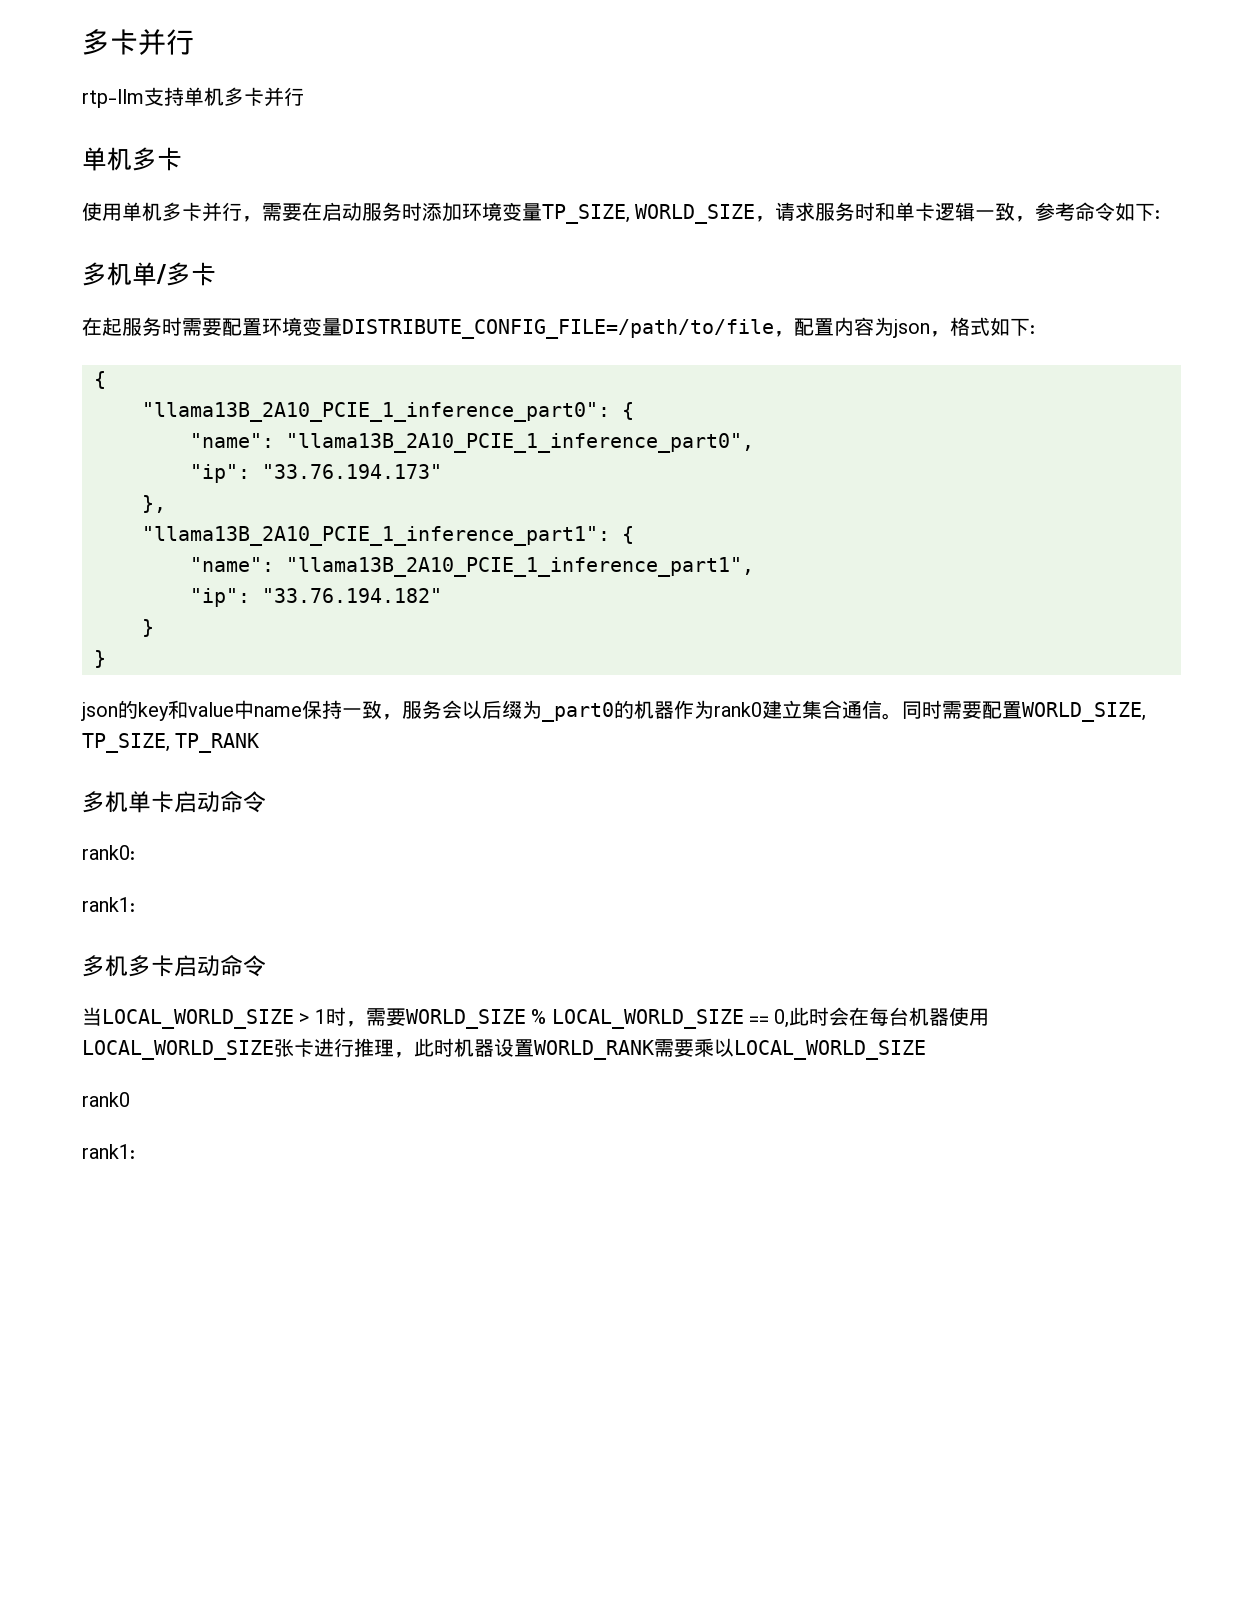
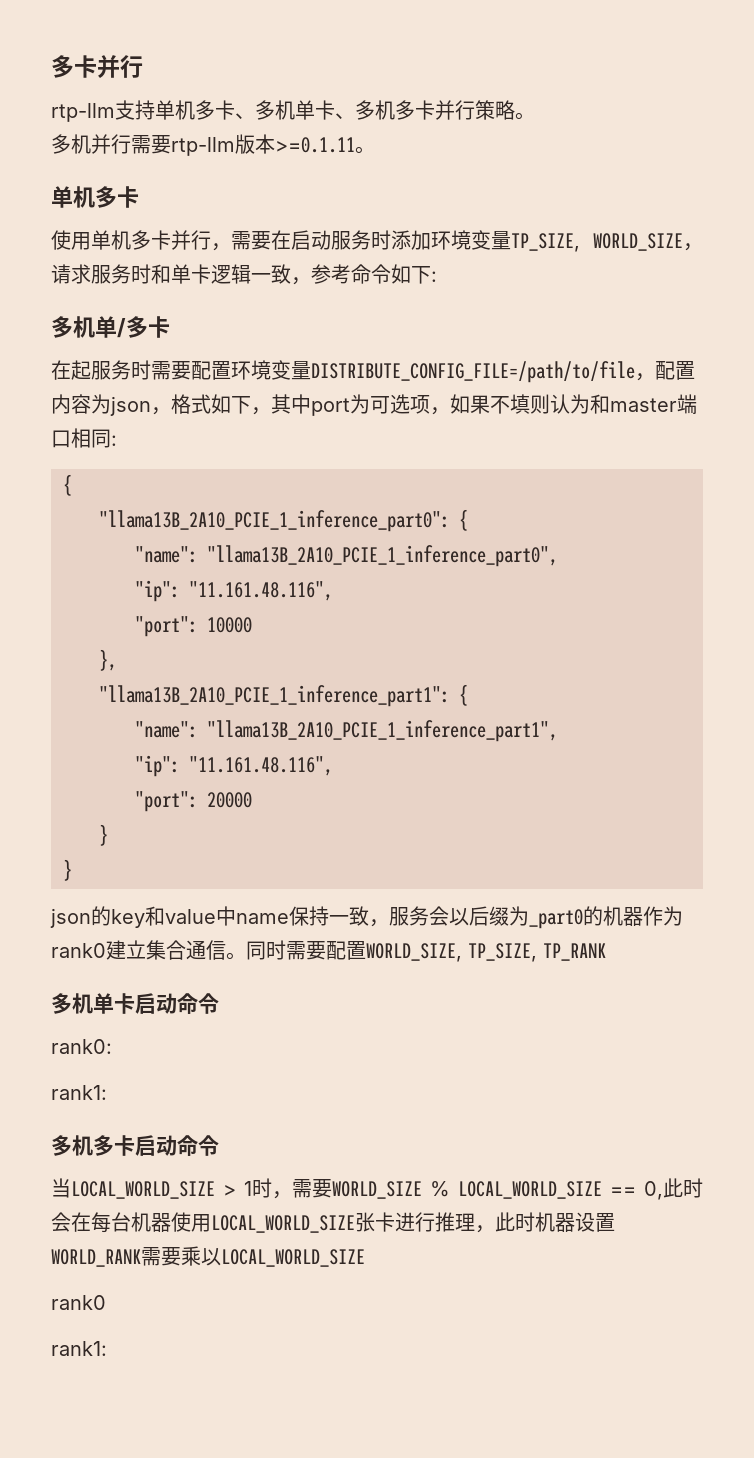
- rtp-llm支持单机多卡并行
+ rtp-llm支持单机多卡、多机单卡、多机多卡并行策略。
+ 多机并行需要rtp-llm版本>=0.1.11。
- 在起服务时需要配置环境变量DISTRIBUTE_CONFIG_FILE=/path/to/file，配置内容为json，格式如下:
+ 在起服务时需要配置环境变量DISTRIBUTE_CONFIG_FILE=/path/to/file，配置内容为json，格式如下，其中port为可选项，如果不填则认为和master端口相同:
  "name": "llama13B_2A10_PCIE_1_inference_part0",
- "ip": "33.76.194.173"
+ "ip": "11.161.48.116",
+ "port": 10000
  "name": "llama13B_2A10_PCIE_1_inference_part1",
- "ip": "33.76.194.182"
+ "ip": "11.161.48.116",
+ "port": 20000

=====

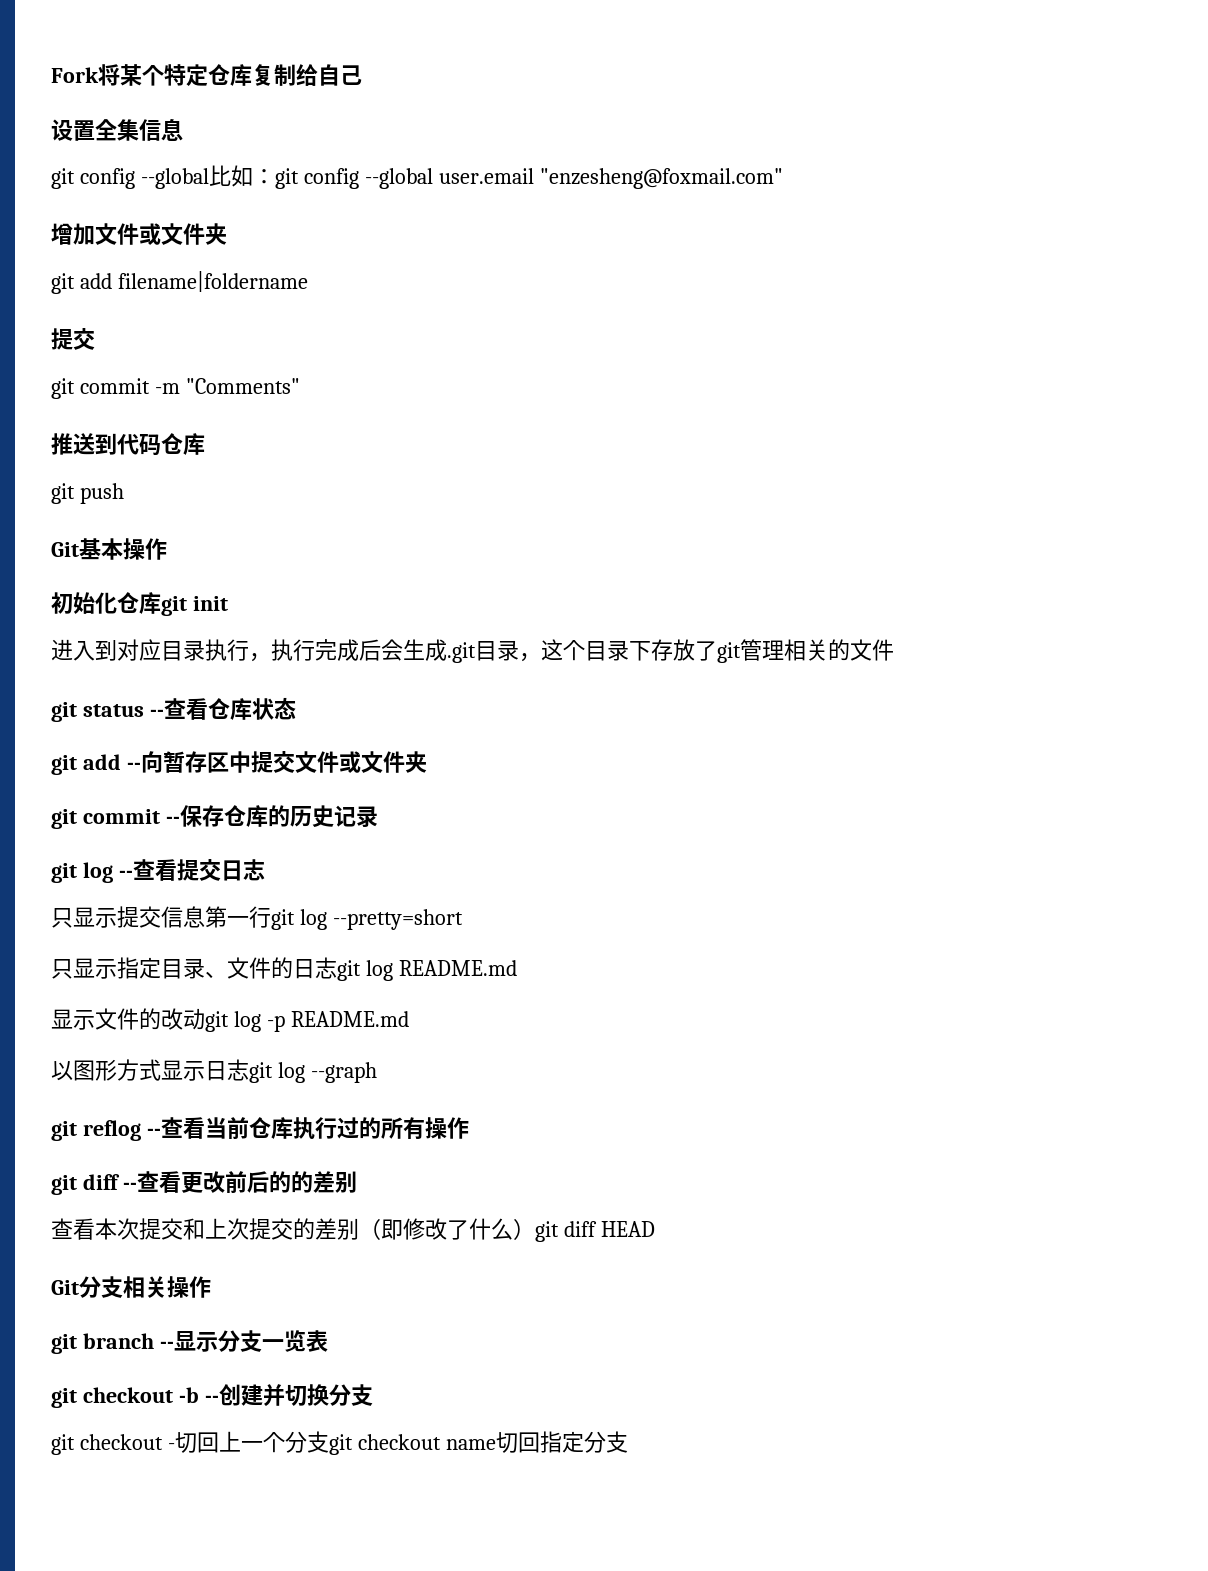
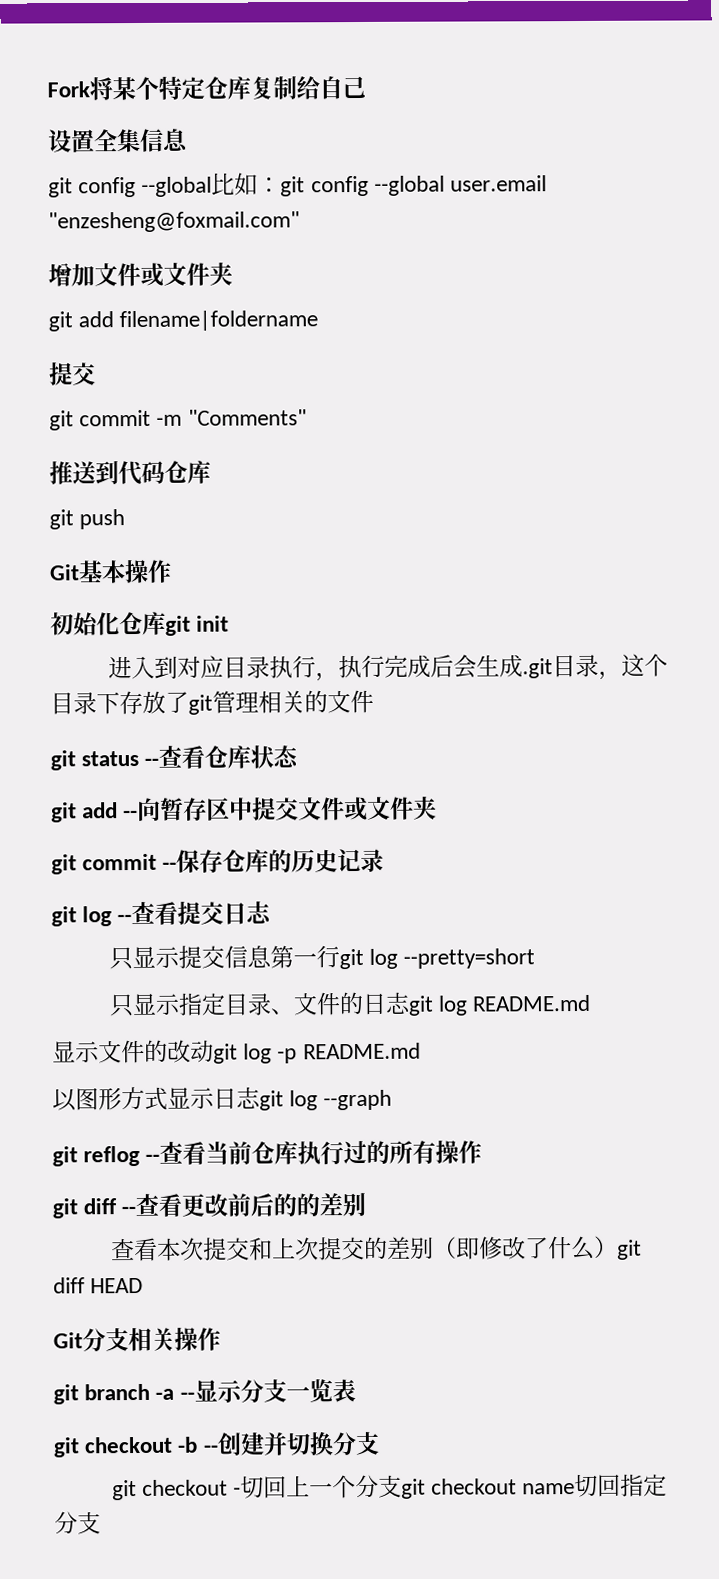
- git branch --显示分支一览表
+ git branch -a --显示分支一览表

=====

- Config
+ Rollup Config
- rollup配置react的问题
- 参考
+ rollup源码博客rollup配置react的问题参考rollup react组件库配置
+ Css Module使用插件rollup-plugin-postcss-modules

=====

*Work instructions*: Where does the word "格式如下" occur in the data? Copy every line that has it.

*Written response*:
- 在起服务时需要配置环境变量DISTRIBUTE_CONFIG_FILE=/path/to/file，配置内容为json，格式如下:
+ 在起服务时需要配置环境变量DISTRIBUTE_CONFIG_FILE=/path/to/file，配置内容为json，格式如下，其中port为可选项，如果不填则认为和master端口相同:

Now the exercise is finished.